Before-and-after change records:
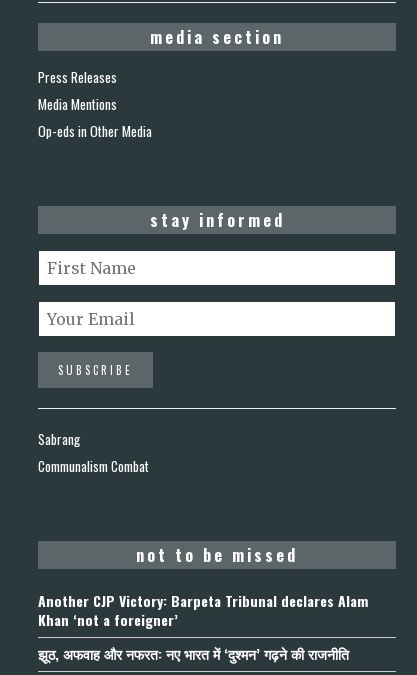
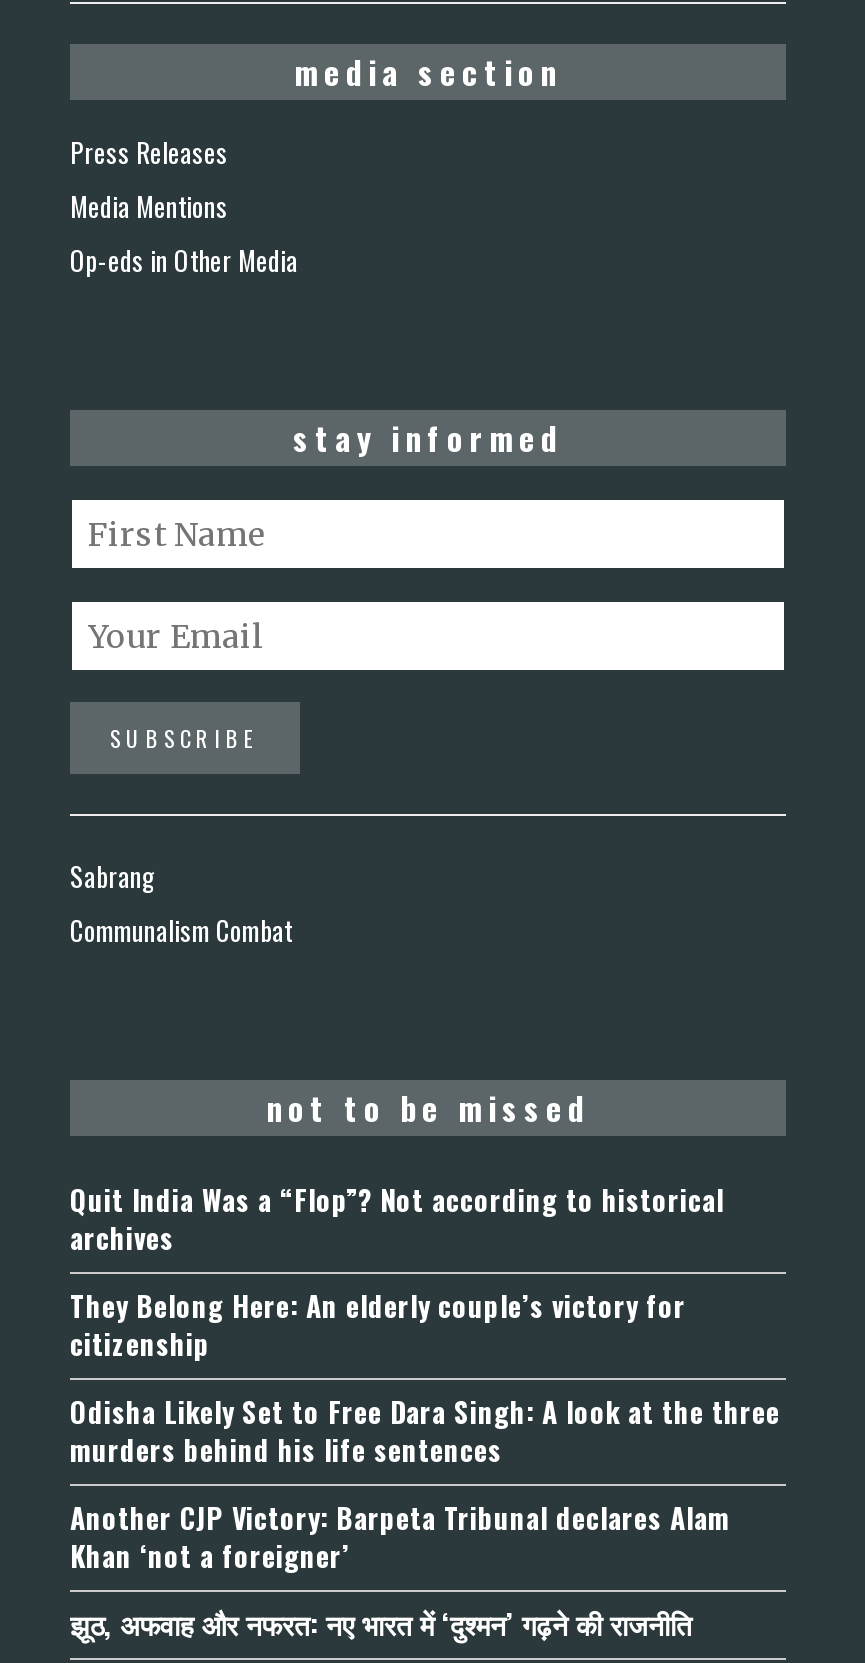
+ Quit India Was a “Flop”? Not according to historical
+ archives
+ They Belong Here: An elderly couple’s victory for
+ citizenship
+ Odisha Likely Set to Free Dara Singh: A look at the three
+ murders behind his life sentences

** Problem to work on **
Copy every line of the data word for word, omitting the images.

** Answer area **
+ Quit India Was a “Flop”? Not according to historical
+ archives
+ They Belong Here: An elderly couple’s victory for
+ citizenship
+ Odisha Likely Set to Free Dara Singh: A look at the three
+ murders behind his life sentences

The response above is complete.